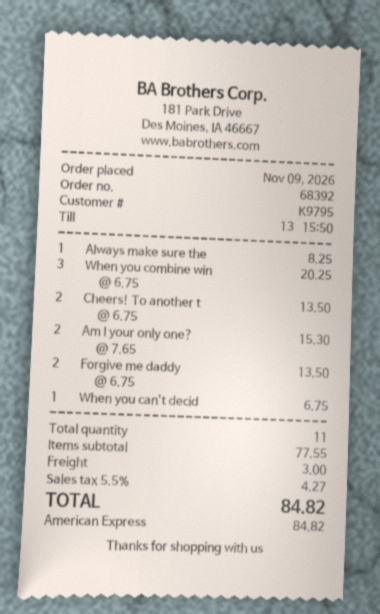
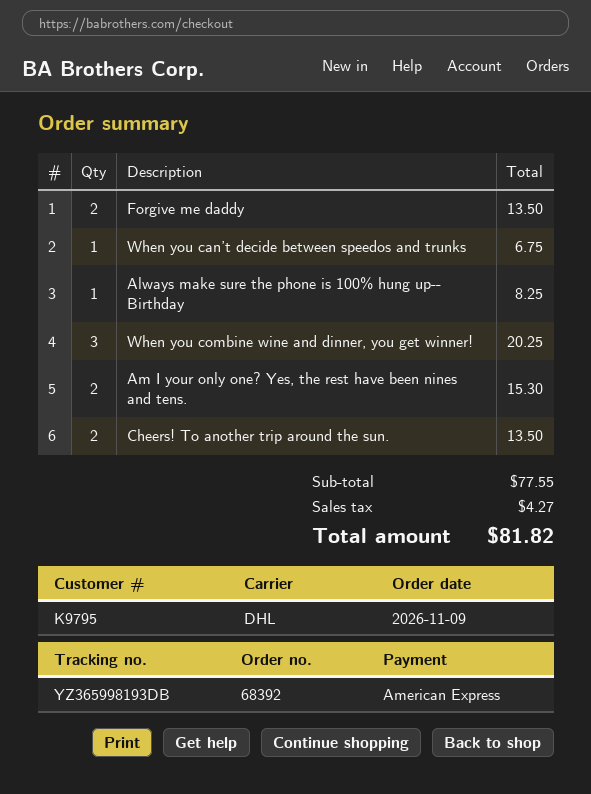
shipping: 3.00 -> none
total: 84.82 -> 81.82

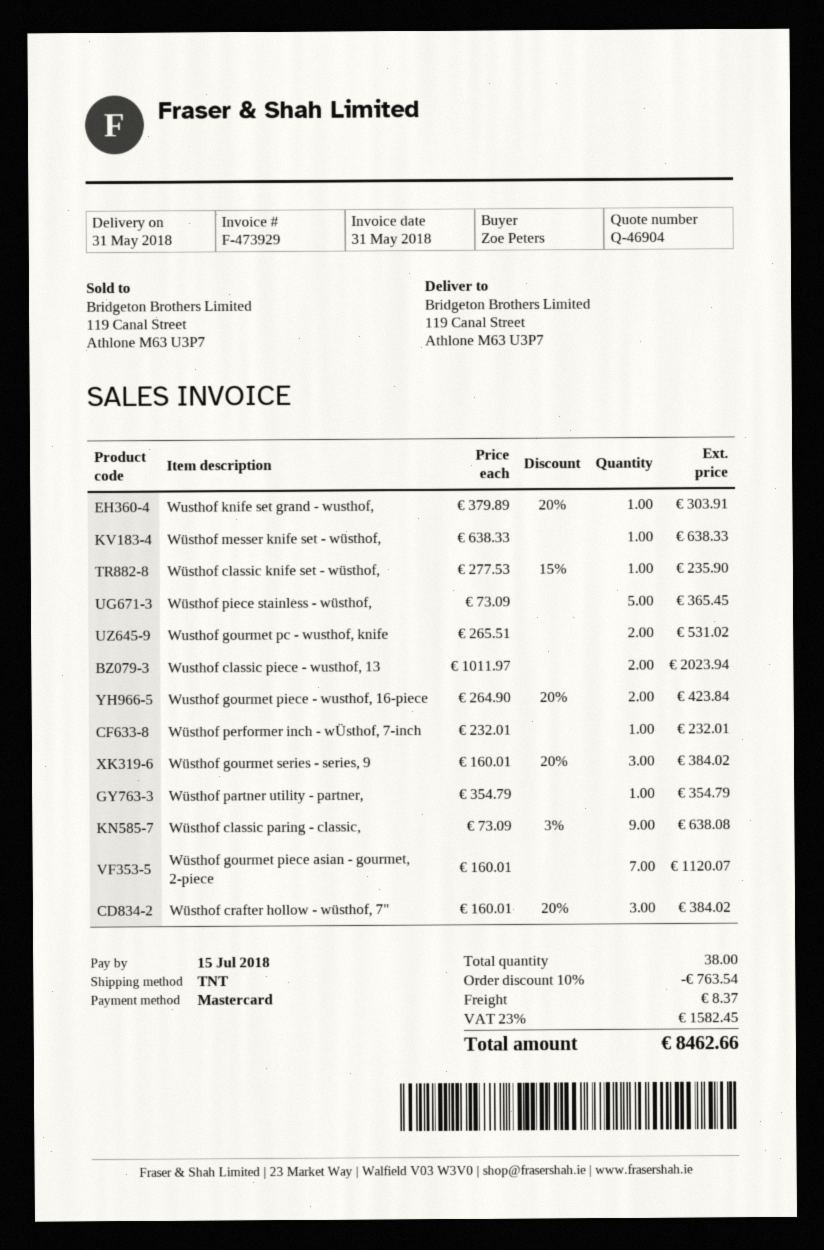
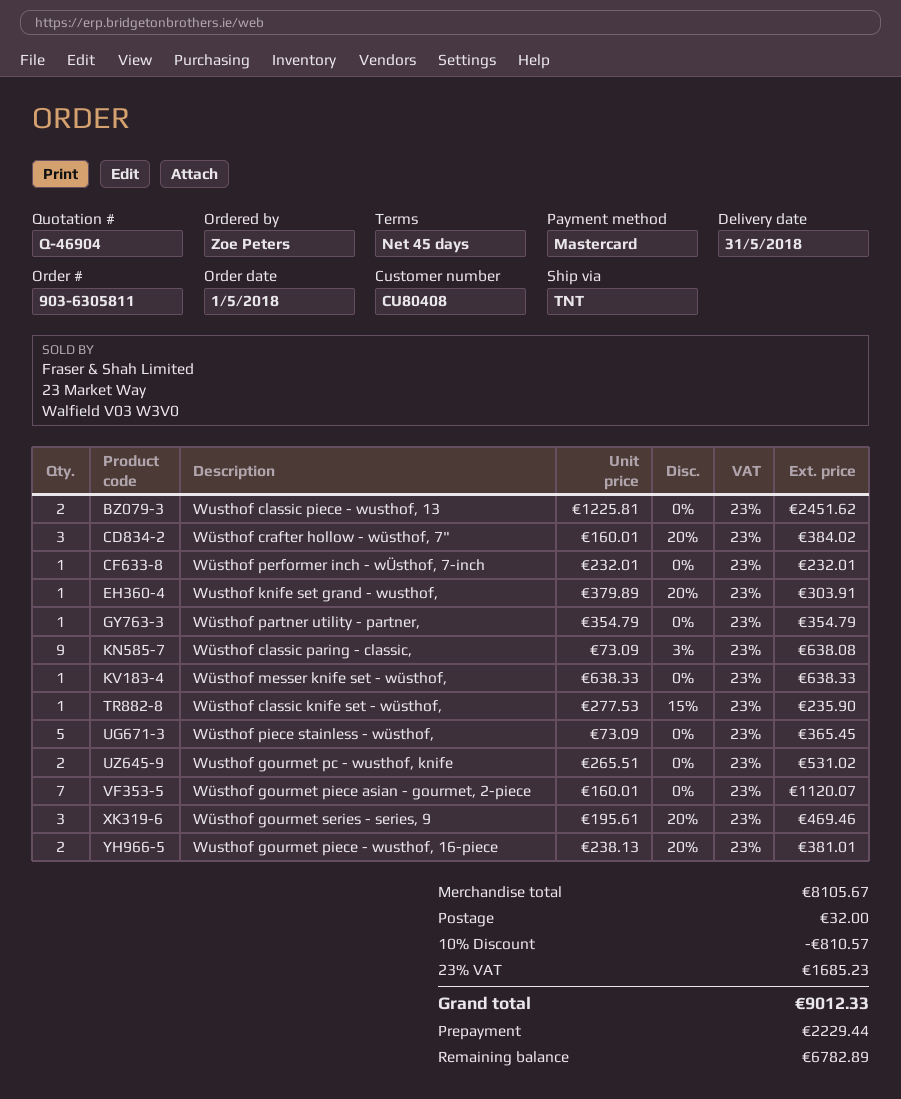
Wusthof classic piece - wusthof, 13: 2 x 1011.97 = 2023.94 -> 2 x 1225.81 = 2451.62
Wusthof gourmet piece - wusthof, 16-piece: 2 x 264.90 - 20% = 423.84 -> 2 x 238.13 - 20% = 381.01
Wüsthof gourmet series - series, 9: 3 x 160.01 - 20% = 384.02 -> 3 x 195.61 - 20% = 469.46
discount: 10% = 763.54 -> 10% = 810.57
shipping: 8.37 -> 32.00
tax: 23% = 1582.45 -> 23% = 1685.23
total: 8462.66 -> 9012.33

☆ ☆ ☆ ☆ ☆ ☆ ☆

Look through the entries above, and wherever a line holds the word "piece", copy it.

Answer below:
Wusthof classic piece - wusthof, 13: 2 x 1011.97 = 2023.94 -> 2 x 1225.81 = 2451.62
Wusthof gourmet piece - wusthof, 16-piece: 2 x 264.90 - 20% = 423.84 -> 2 x 238.13 - 20% = 381.01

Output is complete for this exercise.